Provided material:
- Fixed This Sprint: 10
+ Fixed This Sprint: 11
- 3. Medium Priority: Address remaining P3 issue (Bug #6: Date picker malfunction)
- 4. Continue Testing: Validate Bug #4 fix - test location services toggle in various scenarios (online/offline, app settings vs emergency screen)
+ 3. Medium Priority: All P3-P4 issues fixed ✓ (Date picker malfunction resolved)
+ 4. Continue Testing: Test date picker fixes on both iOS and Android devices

--

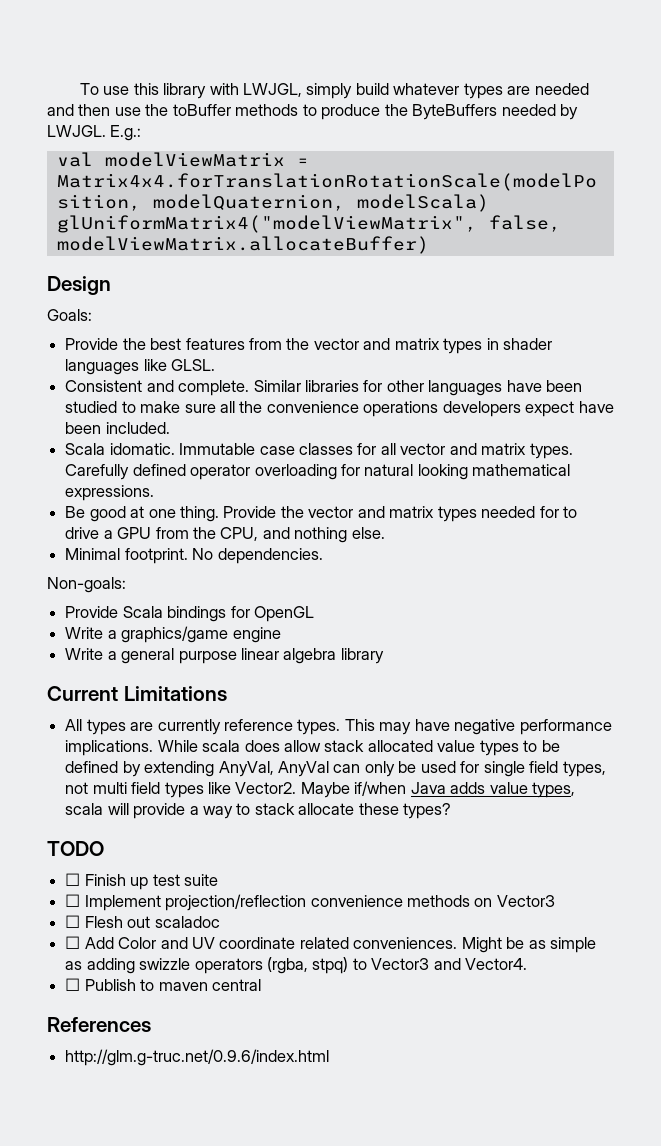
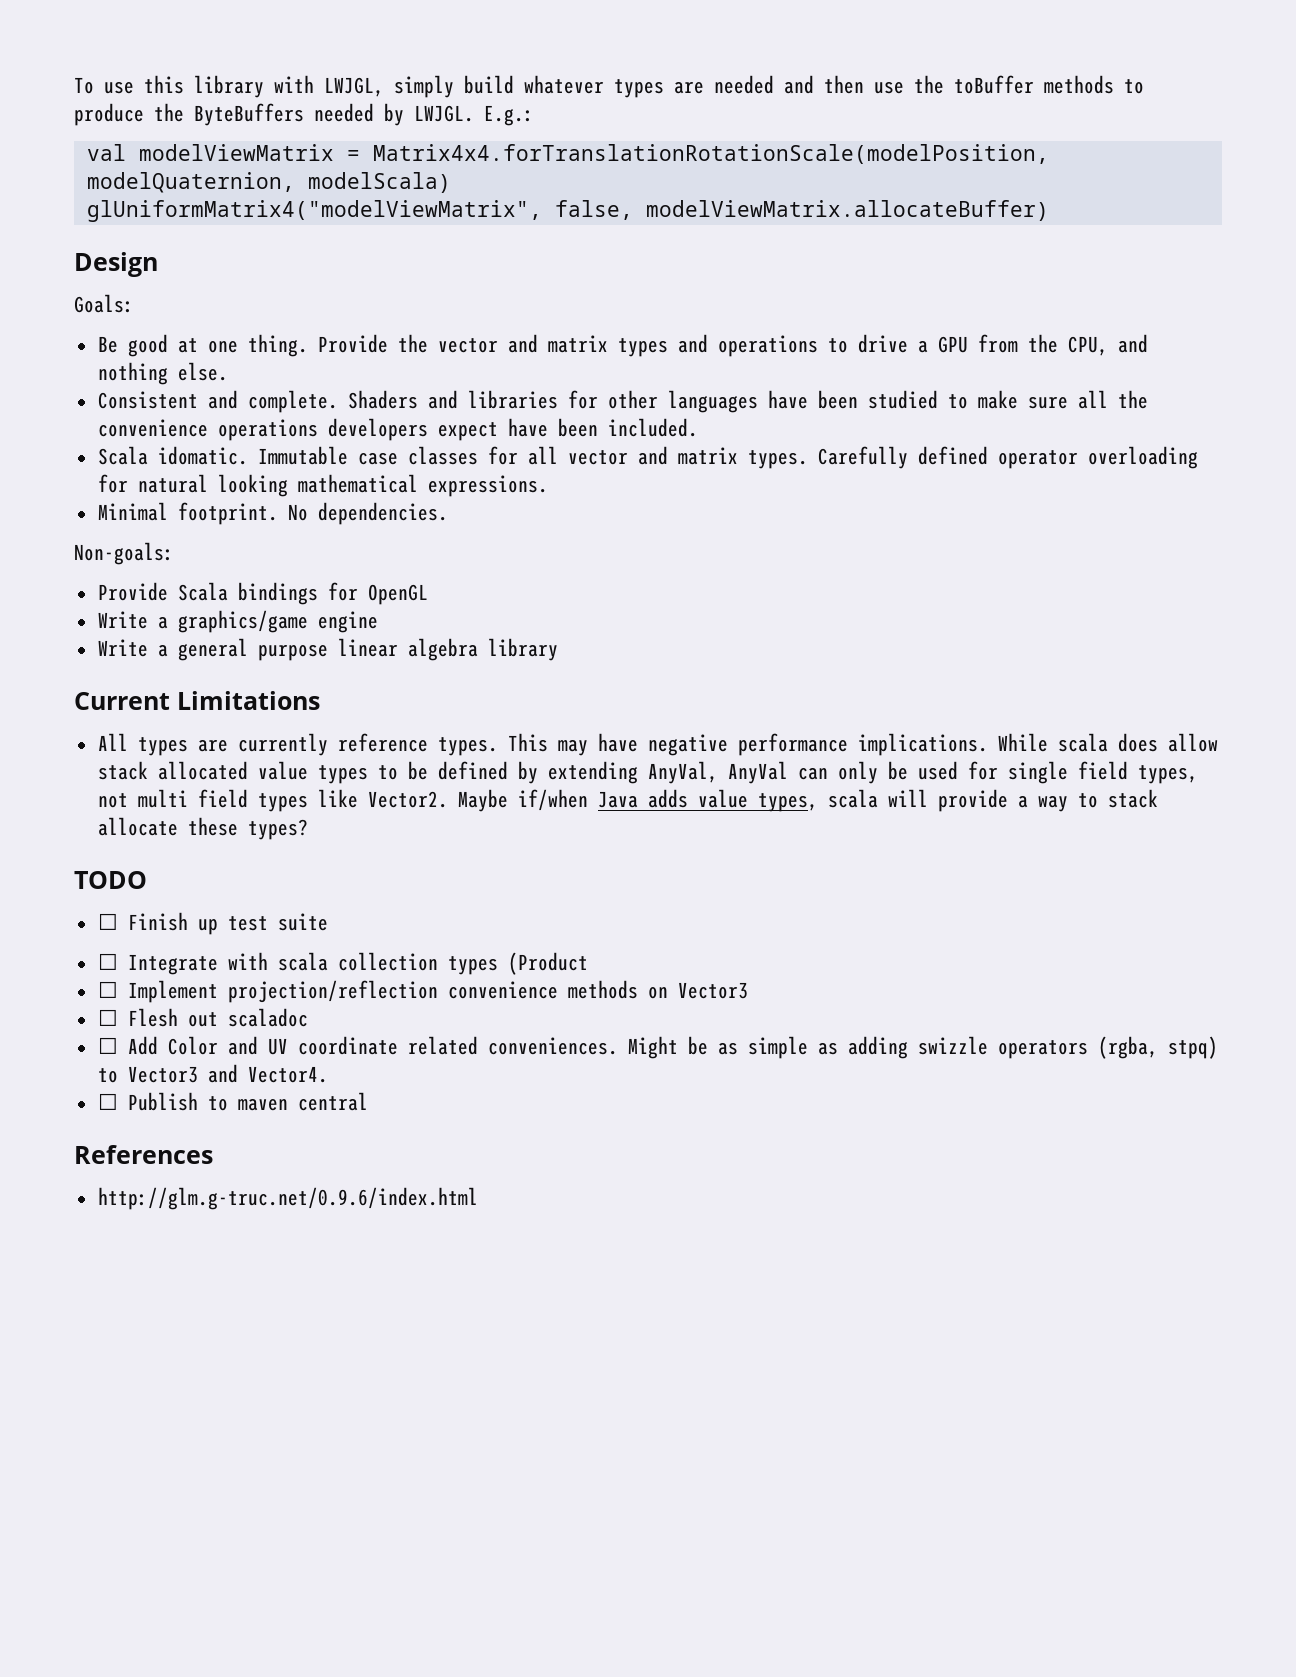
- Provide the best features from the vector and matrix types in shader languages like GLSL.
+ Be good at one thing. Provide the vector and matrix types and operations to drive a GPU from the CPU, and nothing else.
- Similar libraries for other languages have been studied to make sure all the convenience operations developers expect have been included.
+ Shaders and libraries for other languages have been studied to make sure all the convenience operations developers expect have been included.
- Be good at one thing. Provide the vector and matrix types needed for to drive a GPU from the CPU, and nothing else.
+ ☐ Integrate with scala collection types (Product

Task item:
Taking the line with "- Similar libraries" as the first and the line with "Shaders and libraries" as the last, retype that stretch of the data above exactly, with no other lines.

Output below:
- Similar libraries for other languages have been studied to make sure all the convenience operations developers expect have been included.
+ Shaders and libraries for other languages have been studied to make sure all the convenience operations developers expect have been included.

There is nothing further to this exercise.